= ACTION ITEM =
After locating the line with "-27,9 +27,9 @@" in the entries below, set down exactly that line and each one after it to the end, skipping pictures.

= EXERCISE INPUTS =
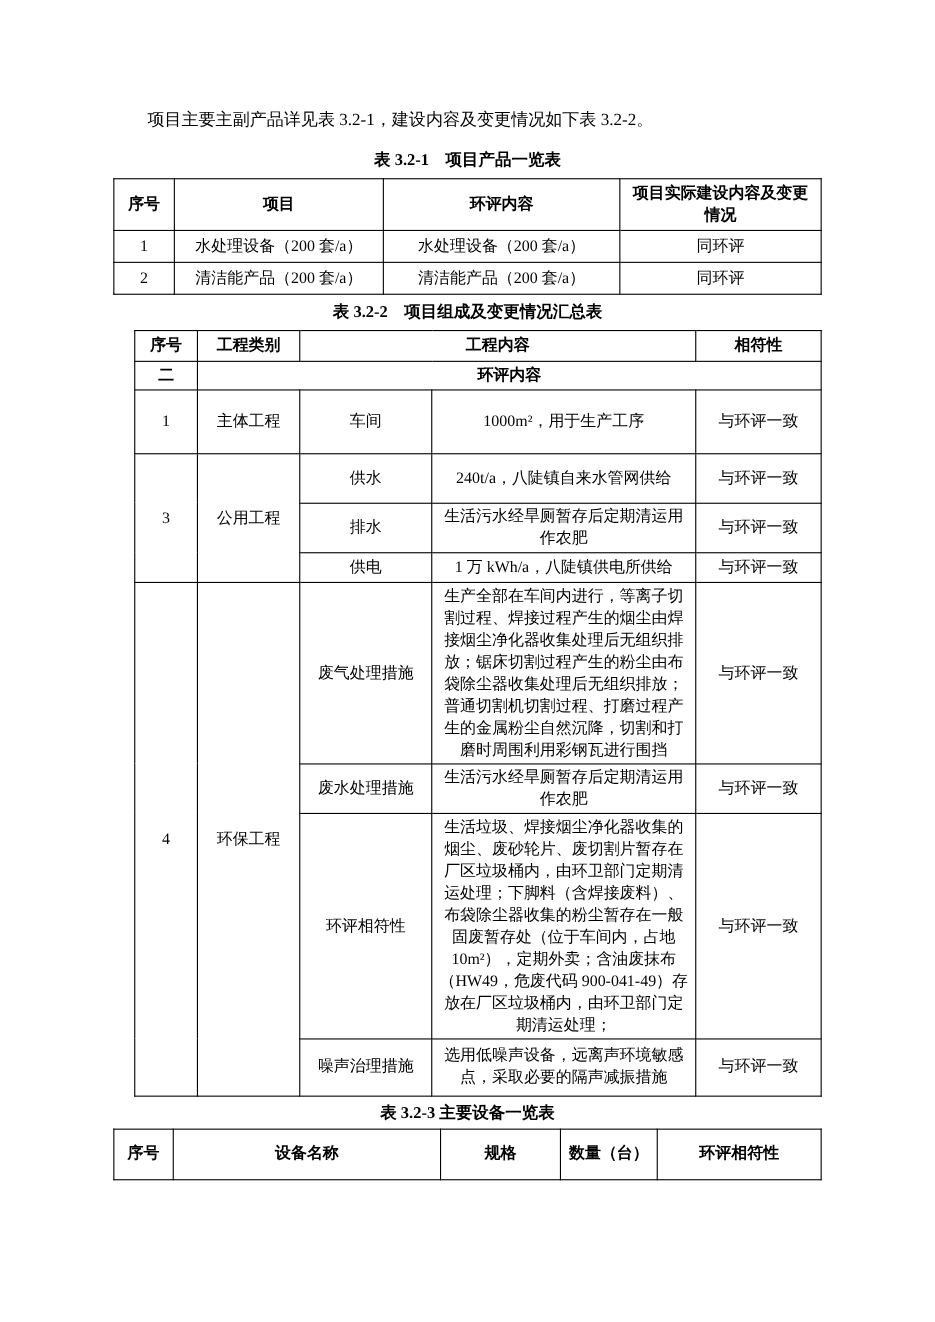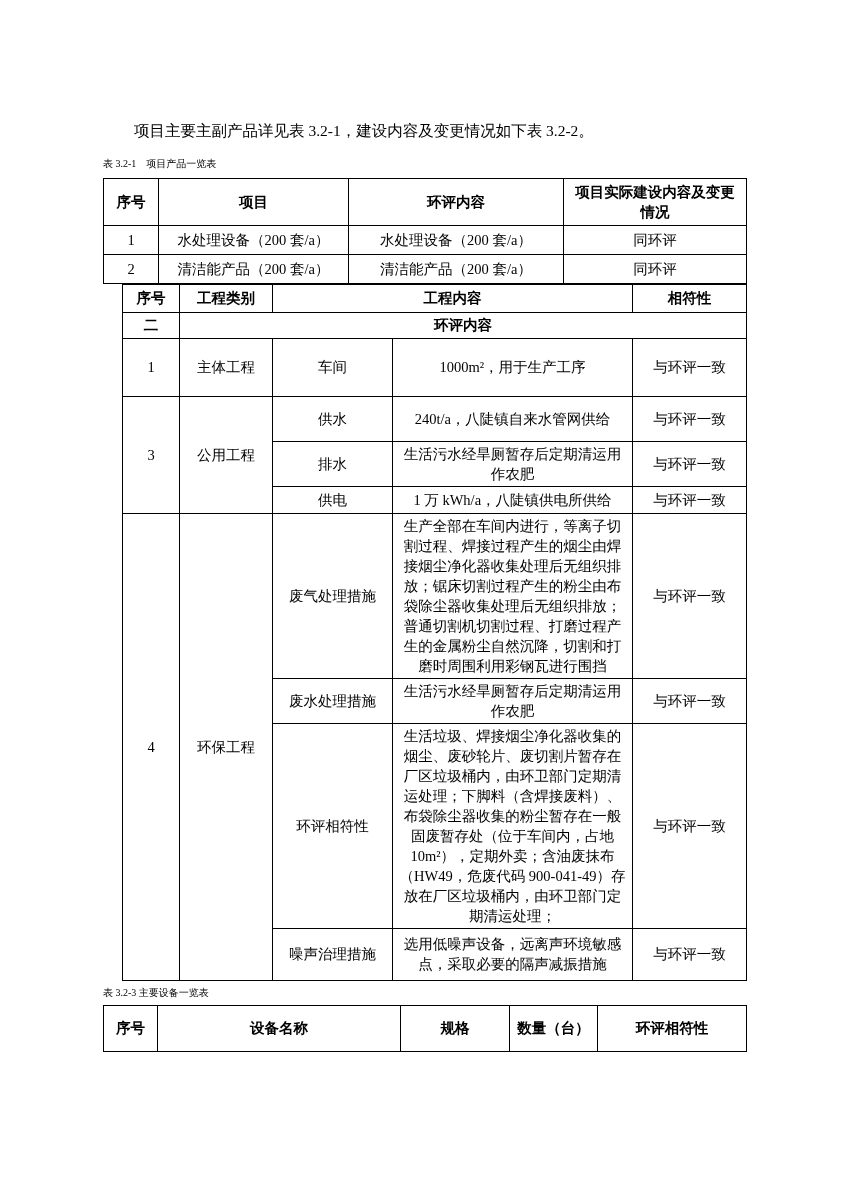--- a/index.html
+++ b/index.html
@@ -21,7 +21,7 @@
     margin-left:24px;
   }
   .intro {
-    margin-top:25px;
+    margin-top:4px;
     font-size:15.5px;
     text-indent:2em;
     line-height:1.4;

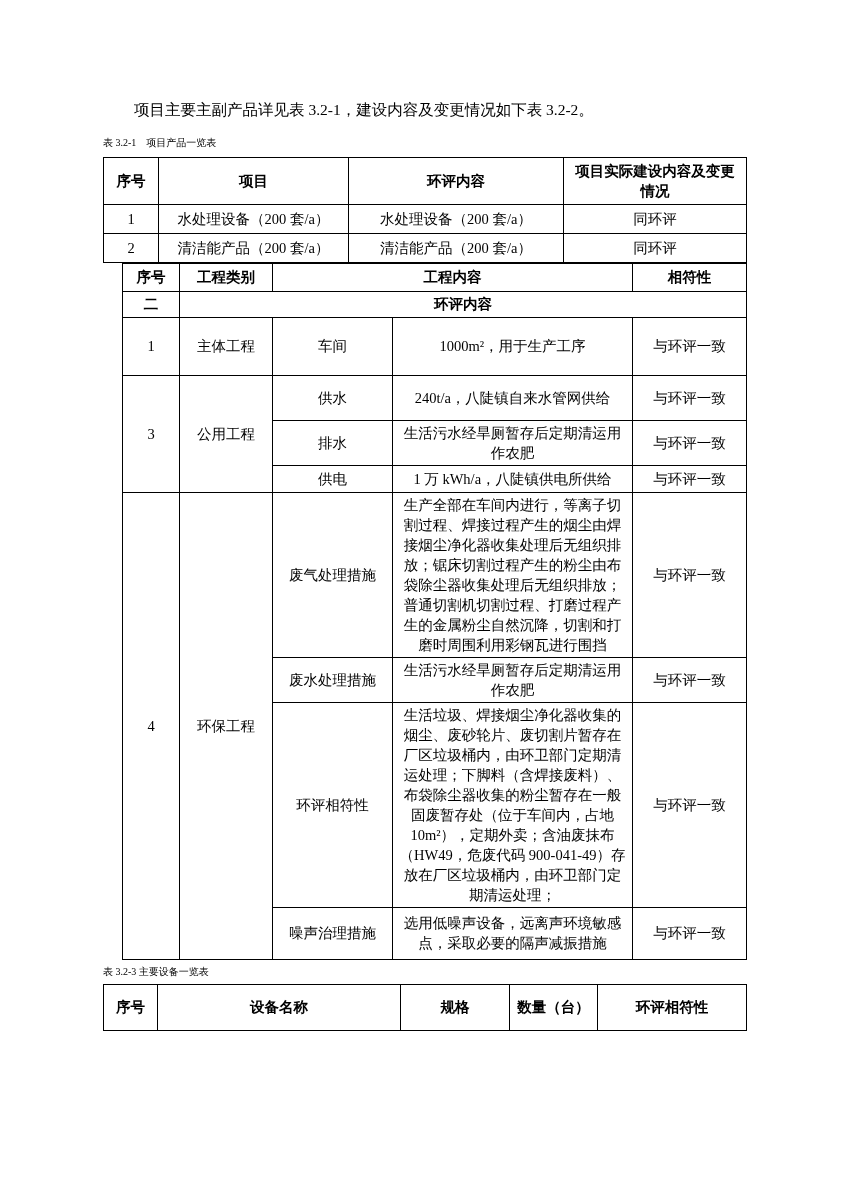--- a/index.html
+++ b/index.html
@@ -27,9 +27,9 @@
     line-height:1.4;
   }
   .table-caption {
-    text-align:left;
-    font-weight:normal;
-    font-size:10px;
+    text-align:center;
+    font-weight:bold;
+    font-size:15px;
   }
   .cap1 { margin:15px 0 7px 0; }
   .cap2 { margin:6px 0 7px 0; }

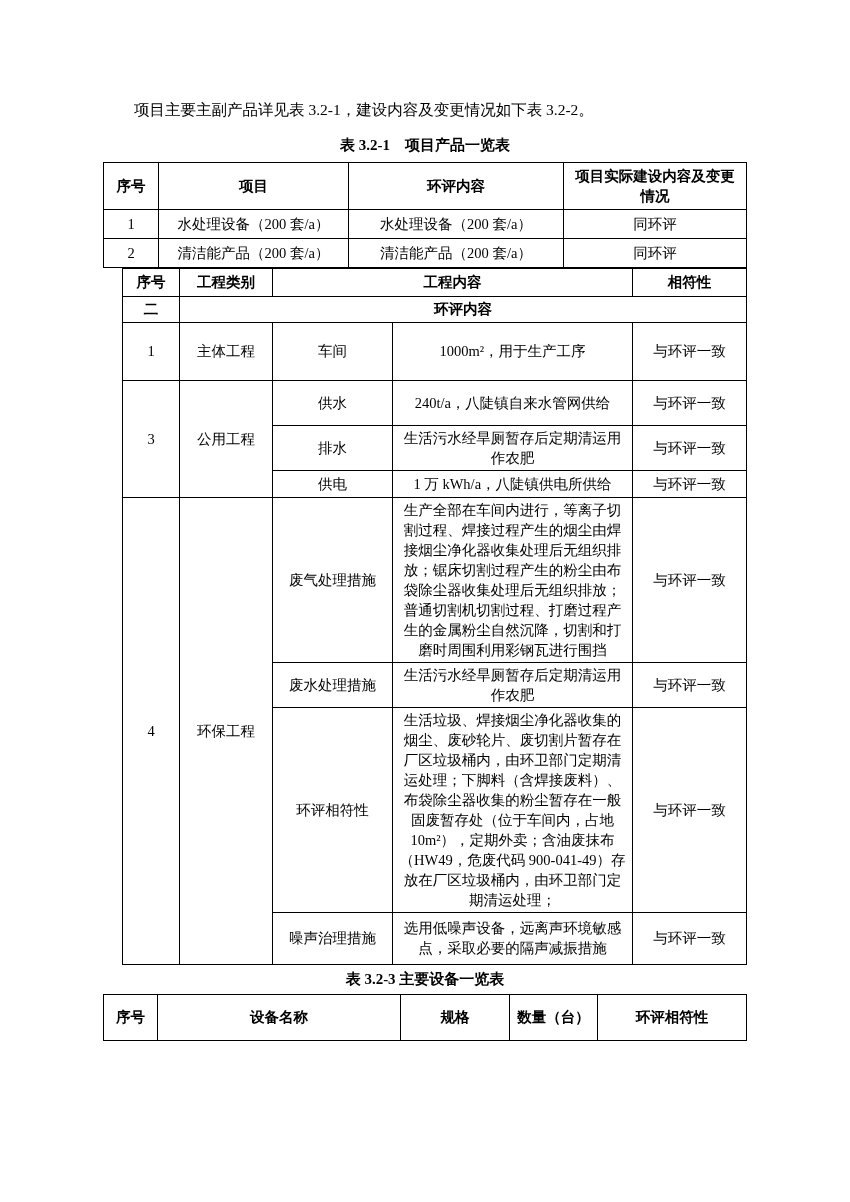--- a/index.html
+++ b/index.html
@@ -110,6 +110,7 @@
   </tbody>
     </table>
 
+  <div class="table-caption cap2">表 3.2-2　项目组成及变更情况汇总表</div>
 
   <table class="t2">
     <colgroup>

= EXERCISE OUTPUT =
@@ -27,9 +27,9 @@
     line-height:1.4;
   }
   .table-caption {
-    text-align:left;
-    font-weight:normal;
-    font-size:10px;
+    text-align:center;
+    font-weight:bold;
+    font-size:15px;
   }
   .cap1 { margin:15px 0 7px 0; }
   .cap2 { margin:6px 0 7px 0; }

--- a/index.html
+++ b/index.html
@@ -110,6 +110,7 @@
   </tbody>
     </table>
 
+  <div class="table-caption cap2">表 3.2-2　项目组成及变更情况汇总表</div>
 
   <table class="t2">
     <colgroup>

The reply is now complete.